Task requirements: Keep only those lines of the records that include the string "shipping".

[[ Recorded data, beginning ]]

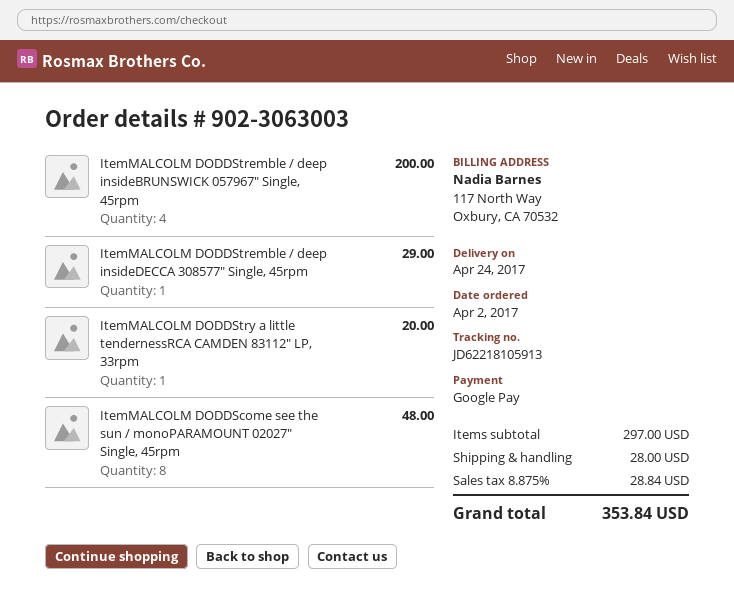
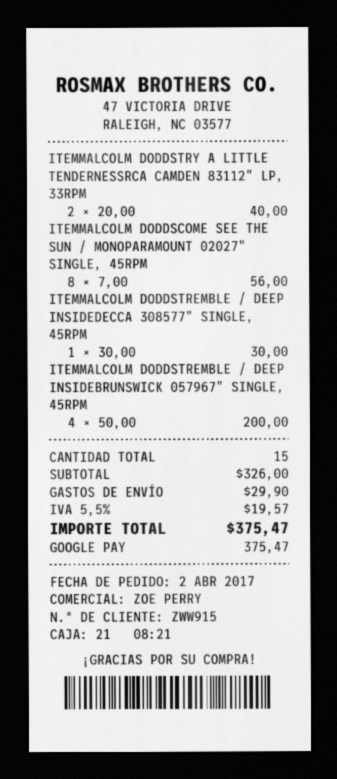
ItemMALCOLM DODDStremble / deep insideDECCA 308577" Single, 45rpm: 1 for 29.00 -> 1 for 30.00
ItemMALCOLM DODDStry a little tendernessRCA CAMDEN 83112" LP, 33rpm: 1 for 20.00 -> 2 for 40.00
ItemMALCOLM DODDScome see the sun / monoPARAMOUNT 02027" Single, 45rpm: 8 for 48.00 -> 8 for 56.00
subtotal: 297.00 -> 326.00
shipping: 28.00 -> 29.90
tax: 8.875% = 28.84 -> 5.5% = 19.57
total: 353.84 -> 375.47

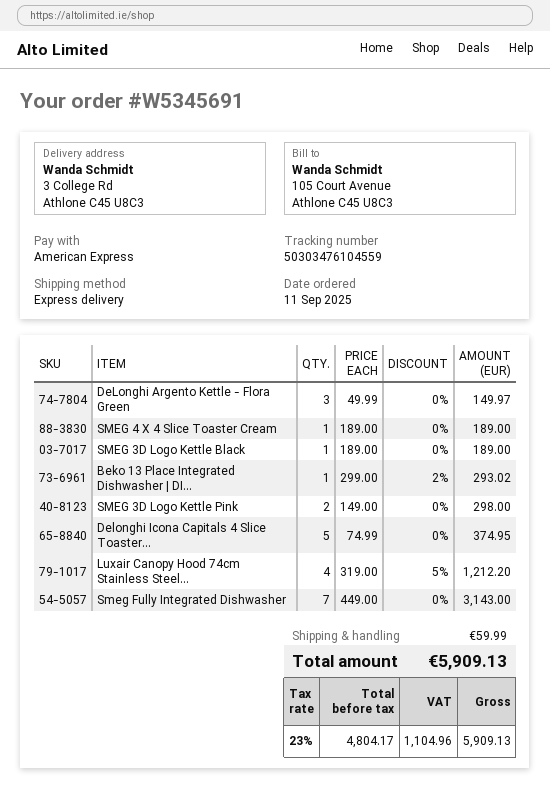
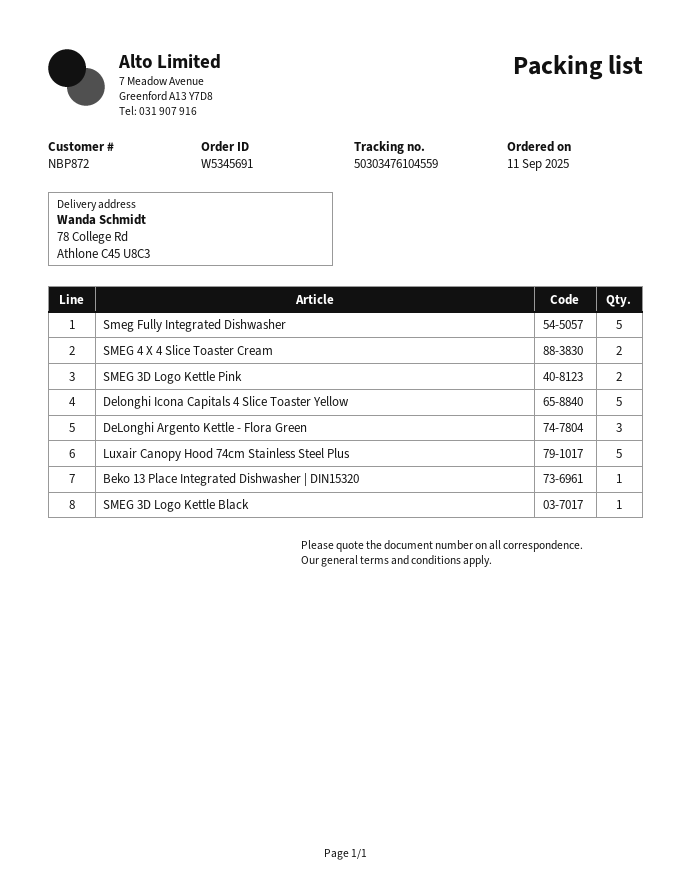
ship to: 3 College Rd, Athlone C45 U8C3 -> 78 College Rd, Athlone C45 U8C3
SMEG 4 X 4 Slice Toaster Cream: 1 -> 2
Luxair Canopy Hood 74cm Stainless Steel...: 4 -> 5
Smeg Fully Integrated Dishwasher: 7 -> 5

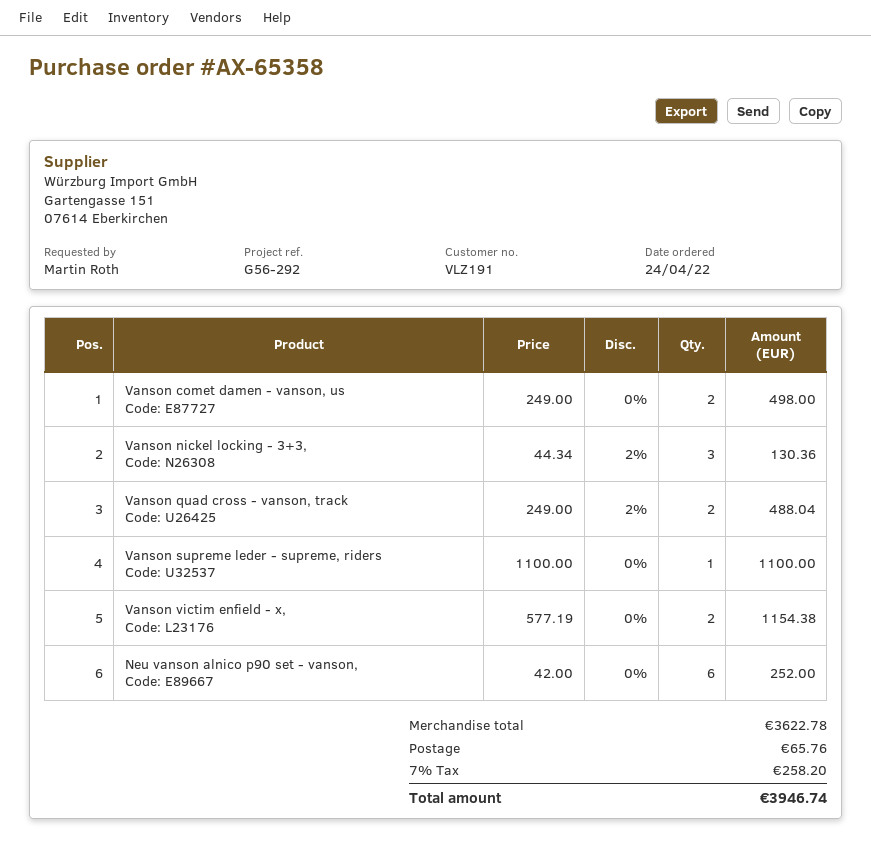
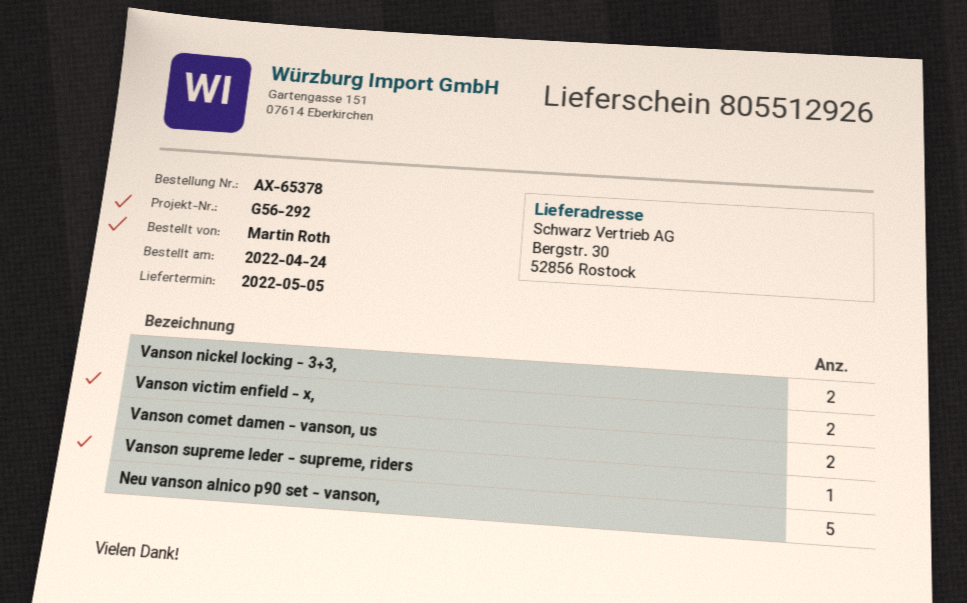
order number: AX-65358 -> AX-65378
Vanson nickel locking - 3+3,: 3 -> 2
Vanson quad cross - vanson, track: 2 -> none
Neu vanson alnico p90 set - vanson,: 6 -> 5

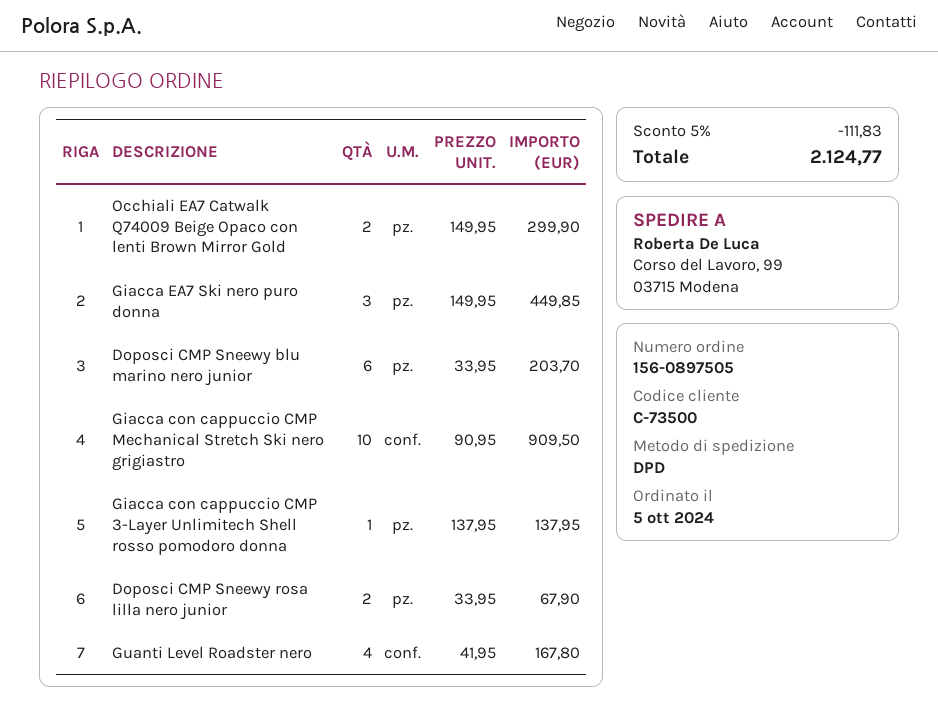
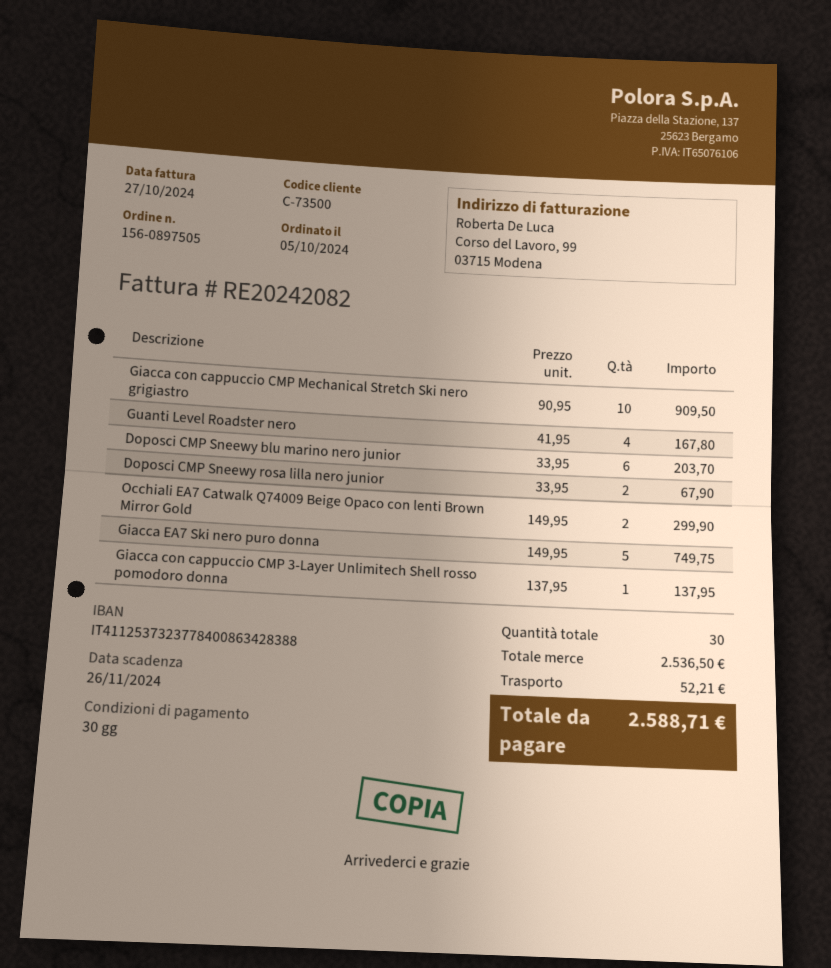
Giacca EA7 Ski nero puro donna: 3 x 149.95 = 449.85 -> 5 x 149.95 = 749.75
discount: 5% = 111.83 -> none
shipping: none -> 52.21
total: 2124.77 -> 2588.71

[[ Recorded data, end ]]

Output for this exercise:
shipping: 28.00 -> 29.90
shipping: none -> 52.21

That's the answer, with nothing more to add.